For the string "indent", work out how many lines of the data contain it and give that number with nothing added.

BEGIN

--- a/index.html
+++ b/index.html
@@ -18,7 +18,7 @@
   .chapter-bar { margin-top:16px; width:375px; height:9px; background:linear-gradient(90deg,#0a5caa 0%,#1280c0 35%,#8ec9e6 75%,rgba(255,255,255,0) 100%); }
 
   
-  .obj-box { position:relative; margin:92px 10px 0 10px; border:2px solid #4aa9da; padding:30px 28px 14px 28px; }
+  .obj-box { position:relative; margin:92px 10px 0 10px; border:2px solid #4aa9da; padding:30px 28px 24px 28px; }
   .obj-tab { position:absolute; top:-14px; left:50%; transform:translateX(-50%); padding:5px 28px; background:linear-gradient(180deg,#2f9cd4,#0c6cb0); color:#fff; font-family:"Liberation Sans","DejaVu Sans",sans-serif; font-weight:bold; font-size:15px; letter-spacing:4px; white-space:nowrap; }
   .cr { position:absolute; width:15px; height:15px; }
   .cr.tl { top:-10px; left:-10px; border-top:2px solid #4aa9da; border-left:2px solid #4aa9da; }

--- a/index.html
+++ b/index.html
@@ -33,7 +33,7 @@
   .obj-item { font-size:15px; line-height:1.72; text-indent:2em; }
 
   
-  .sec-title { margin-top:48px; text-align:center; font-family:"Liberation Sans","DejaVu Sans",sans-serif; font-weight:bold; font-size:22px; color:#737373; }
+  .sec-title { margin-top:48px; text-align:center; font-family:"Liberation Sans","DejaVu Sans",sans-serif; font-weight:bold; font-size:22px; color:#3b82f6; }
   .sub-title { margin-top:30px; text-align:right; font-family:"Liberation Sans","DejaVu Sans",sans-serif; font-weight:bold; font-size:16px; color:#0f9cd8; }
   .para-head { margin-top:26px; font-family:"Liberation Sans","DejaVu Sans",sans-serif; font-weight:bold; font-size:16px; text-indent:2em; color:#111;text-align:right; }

END
BEGIN

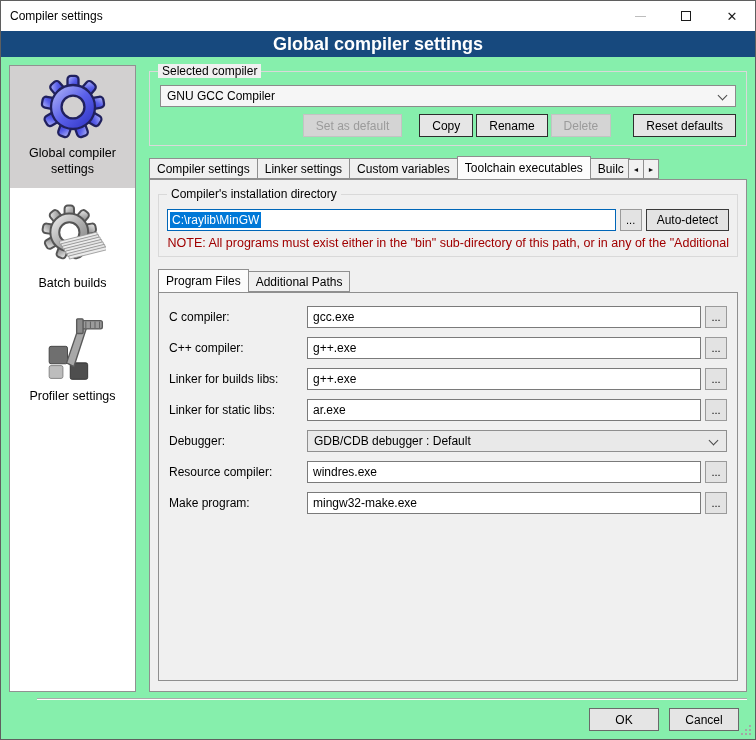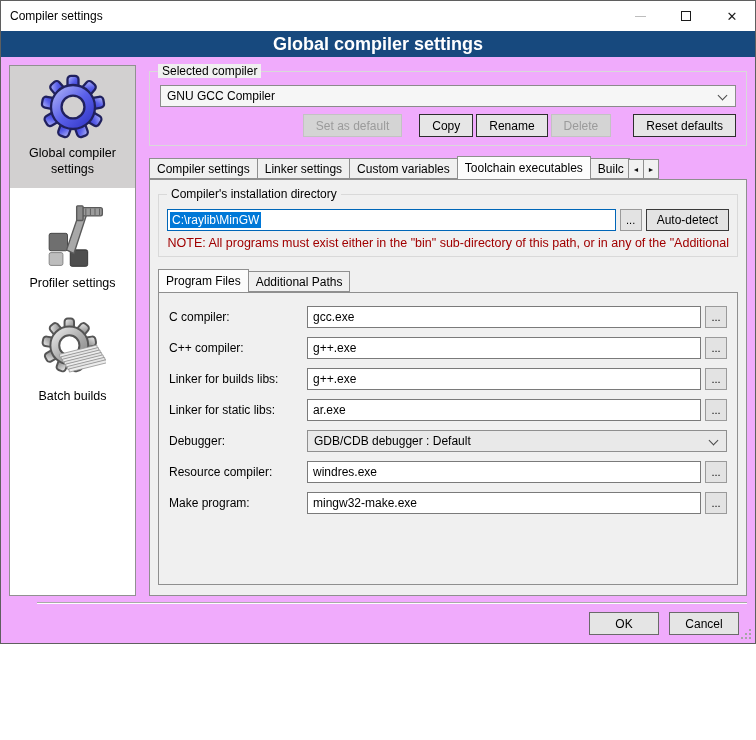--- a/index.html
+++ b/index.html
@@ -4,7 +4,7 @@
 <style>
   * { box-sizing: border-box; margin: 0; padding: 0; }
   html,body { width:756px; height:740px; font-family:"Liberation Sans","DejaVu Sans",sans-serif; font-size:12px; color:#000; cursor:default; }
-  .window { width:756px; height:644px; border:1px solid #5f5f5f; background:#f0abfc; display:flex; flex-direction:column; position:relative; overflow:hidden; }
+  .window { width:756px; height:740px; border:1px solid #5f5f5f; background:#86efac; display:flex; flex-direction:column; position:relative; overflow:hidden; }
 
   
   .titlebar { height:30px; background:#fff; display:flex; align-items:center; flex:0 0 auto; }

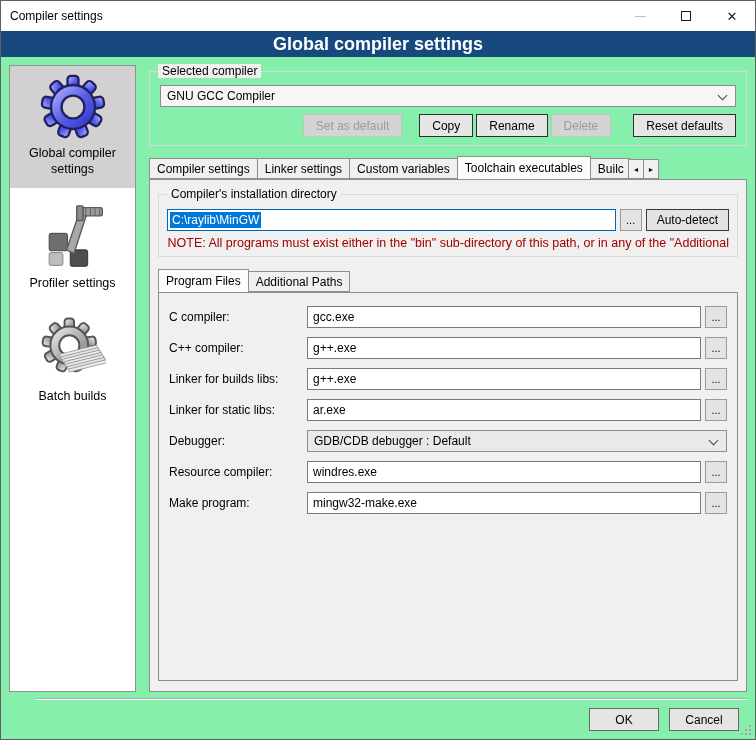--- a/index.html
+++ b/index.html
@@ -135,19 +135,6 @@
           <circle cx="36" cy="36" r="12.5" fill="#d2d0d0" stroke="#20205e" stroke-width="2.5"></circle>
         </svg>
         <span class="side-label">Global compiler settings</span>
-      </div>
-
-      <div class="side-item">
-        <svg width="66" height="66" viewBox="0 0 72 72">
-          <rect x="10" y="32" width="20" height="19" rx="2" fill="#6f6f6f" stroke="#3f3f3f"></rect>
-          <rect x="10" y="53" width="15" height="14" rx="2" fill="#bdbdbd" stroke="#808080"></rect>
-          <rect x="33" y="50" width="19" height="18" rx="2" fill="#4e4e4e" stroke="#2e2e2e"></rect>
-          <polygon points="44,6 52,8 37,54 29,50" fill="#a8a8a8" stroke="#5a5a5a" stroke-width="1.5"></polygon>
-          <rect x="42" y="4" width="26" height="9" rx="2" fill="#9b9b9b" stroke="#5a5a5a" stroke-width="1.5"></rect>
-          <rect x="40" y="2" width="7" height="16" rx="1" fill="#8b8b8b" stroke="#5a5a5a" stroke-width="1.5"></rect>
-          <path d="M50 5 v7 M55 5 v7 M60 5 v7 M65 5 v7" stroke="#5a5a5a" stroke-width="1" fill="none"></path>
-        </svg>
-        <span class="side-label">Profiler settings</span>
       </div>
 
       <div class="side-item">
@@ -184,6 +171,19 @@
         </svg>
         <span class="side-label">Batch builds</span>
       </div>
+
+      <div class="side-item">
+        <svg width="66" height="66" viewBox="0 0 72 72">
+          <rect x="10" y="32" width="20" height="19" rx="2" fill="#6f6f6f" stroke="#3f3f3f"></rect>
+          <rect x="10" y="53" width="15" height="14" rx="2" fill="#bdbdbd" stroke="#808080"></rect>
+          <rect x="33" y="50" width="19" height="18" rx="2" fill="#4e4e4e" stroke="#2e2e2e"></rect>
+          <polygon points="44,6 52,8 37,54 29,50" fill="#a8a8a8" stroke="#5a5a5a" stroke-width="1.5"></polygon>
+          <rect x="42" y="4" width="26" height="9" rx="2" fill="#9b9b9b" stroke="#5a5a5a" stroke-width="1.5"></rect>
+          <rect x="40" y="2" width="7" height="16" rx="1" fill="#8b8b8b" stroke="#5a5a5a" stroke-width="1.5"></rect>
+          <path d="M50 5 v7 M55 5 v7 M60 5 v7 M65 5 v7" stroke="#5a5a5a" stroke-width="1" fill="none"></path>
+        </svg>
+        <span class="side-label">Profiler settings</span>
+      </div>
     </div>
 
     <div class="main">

END

**RESULT OF THIS EXERCISE**
2